# Debug Grouped Environment Features

This notebook helps understand how `train_lin_grouped.py` initializes the environment and computes features like holes, bumpiness, and heights.

In [None]:
import gymnasium as gym
import numpy as np
import matplotlib.pyplot as plt

from tetris_gymnasium.envs import Tetris
from tetris_gymnasium.wrappers.grouped import GroupedActionsObservations
from tetris_gymnasium.wrappers.observation import FeatureVectorObservation

## 1. Create Environment (same as train_lin_grouped.py)

In [None]:
# Create env the same way as train_lin_grouped.py
env = gym.make("tetris_gymnasium/Tetris", render_mode="rgb_array", gravity=False)
env = GroupedActionsObservations(
    env, observation_wrappers=[FeatureVectorObservation(env)]
)
env = gym.wrappers.RecordEpisodeStatistics(env)

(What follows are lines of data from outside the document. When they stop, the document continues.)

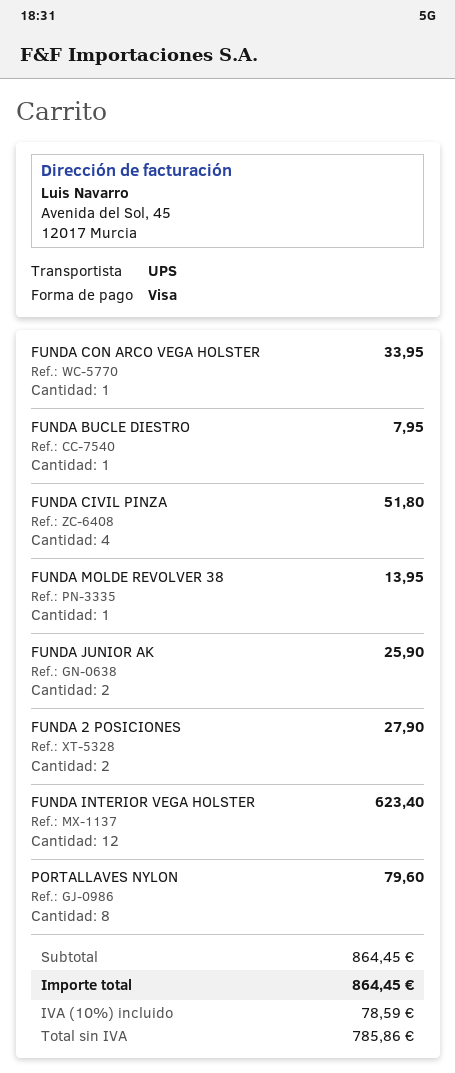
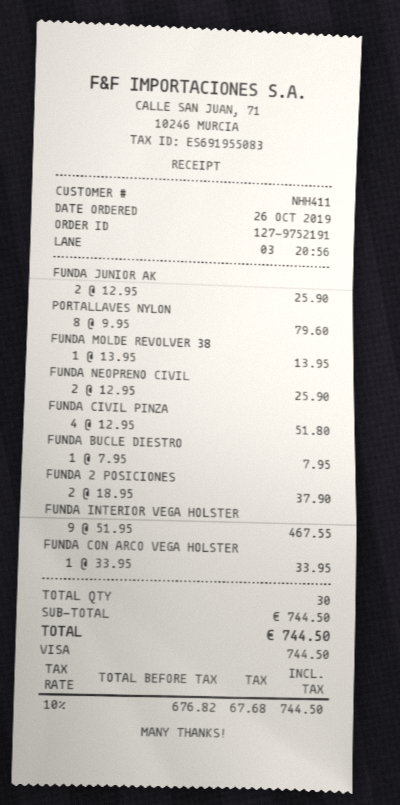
FUNDA 2 POSICIONES: 2 for 27.90 -> 2 for 37.90
FUNDA INTERIOR VEGA HOLSTER: 12 for 623.40 -> 9 for 467.55
FUNDA NEOPRENO CIVIL: none -> 2 for 25.90
subtotal: 864.45 -> 744.50
net: 785.86 -> 676.82
tax: 10% = 78.59 -> 10% = 67.68
total: 864.45 -> 744.50

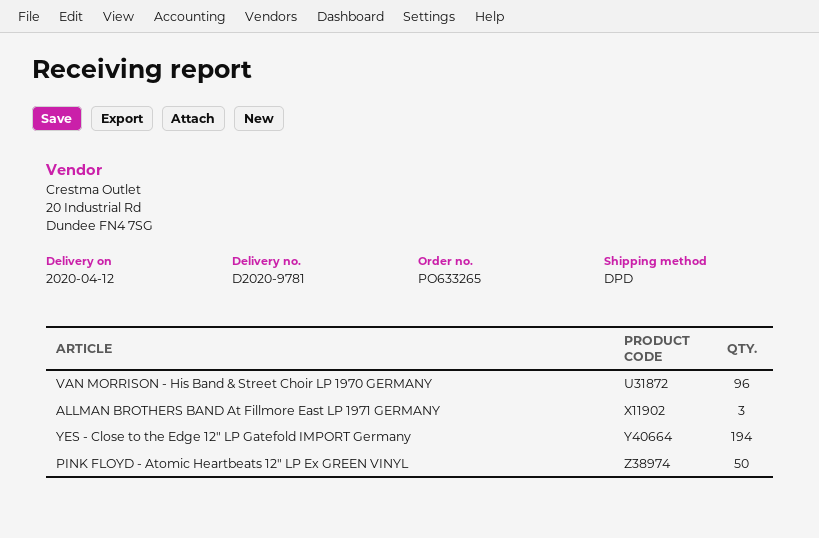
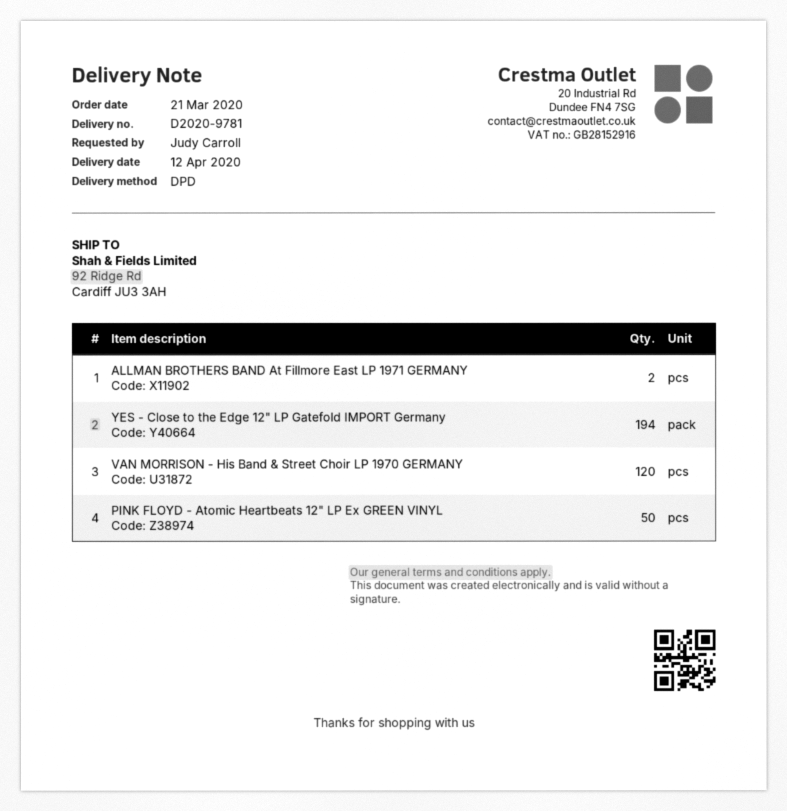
VAN MORRISON - His Band & Street Choir LP 1970 GERMANY: 96 -> 120
ALLMAN BROTHERS BAND At Fillmore East LP 1971 GERMANY: 3 -> 2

print(f"Observation space: {env.observation_space}")
print(f"Action space: {env.action_space}")

## 2. Reset and Inspect Initial State

In [None]:
obs, info = env.reset(seed=42)

print("=" * 50)
print("OBSERVATION (obs)")
print("=" * 50)
print(f"Type: {type(obs)}")
print(f"Shape: {obs.shape if hasattr(obs, 'shape') else 'N/A'}")
print(f"Dtype: {obs.dtype if hasattr(obs, 'dtype') else 'N/A'}")
print(f"\nFirst 3 rows of obs:\n{obs[:3] if hasattr(obs, '__getitem__') else obs}")

In [None]:
print("=" * 50)
print("INFO dict keys")
print("=" * 50)
print(f"Keys: {info.keys()}")

for key, value in info.items():
    print(f"\n--- {key} ---")
    print(f"Type: {type(value)}")
    if hasattr(value, 'shape'):
        print(f"Shape: {value.shape}")
    elif isinstance(value, (list, tuple)):
        print(f"Length: {len(value)}")
        if len(value) > 0:
            print(f"First element type: {type(value[0])}")
            if hasattr(value[0], 'shape'):
                print(f"First element shape: {value[0].shape}")
    else:
        print(f"Value: {value}")

## 3. Inspect the Board

In [None]:
# Get the board from info
if "board" in info:
    board = info["board"]
    print(f"Board type: {type(board)}")
    
    # If it's a list (from vectorized env), get first element
    if isinstance(board, (list, tuple)):
        print(f"Board is a list with {len(board)} elements")
        board = board[0] if len(board) > 0 else board
        print(f"First board type: {type(board)}")
    
    # If it's a dict, extract 'board' key
    if isinstance(board, dict):
        print(f"Board is a dict with keys: {board.keys()}")
        if 'board' in board:
            board = board['board']
    
    board = np.asarray(board)
    print(f"\nFinal board shape: {board.shape}")
    print(f"Board dtype: {board.dtype}")
    print(f"\nUnique values in board: {np.unique(board)}")
    print(f"\nBoard preview (first 5 rows):\n{board[:5]}")
else:
    print("'board' not found in info!")
    print(f"Available keys: {info.keys()}")

In [None]:
# Visualize the board
if 'board' in dir():
    plt.figure(figsize=(6, 12))
    plt.imshow(board, cmap='tab10', vmin=0, vmax=8)
    plt.colorbar(label='Cell value')
    plt.title('Board State\n(0=empty, 1=wall, 2-8=pieces)')
    plt.xlabel('Column')
    plt.ylabel('Row')
    plt.show()

## 4. Test Feature Calculations

In [None]:
# Feature calculation functions (same as train_lin_grouped.py)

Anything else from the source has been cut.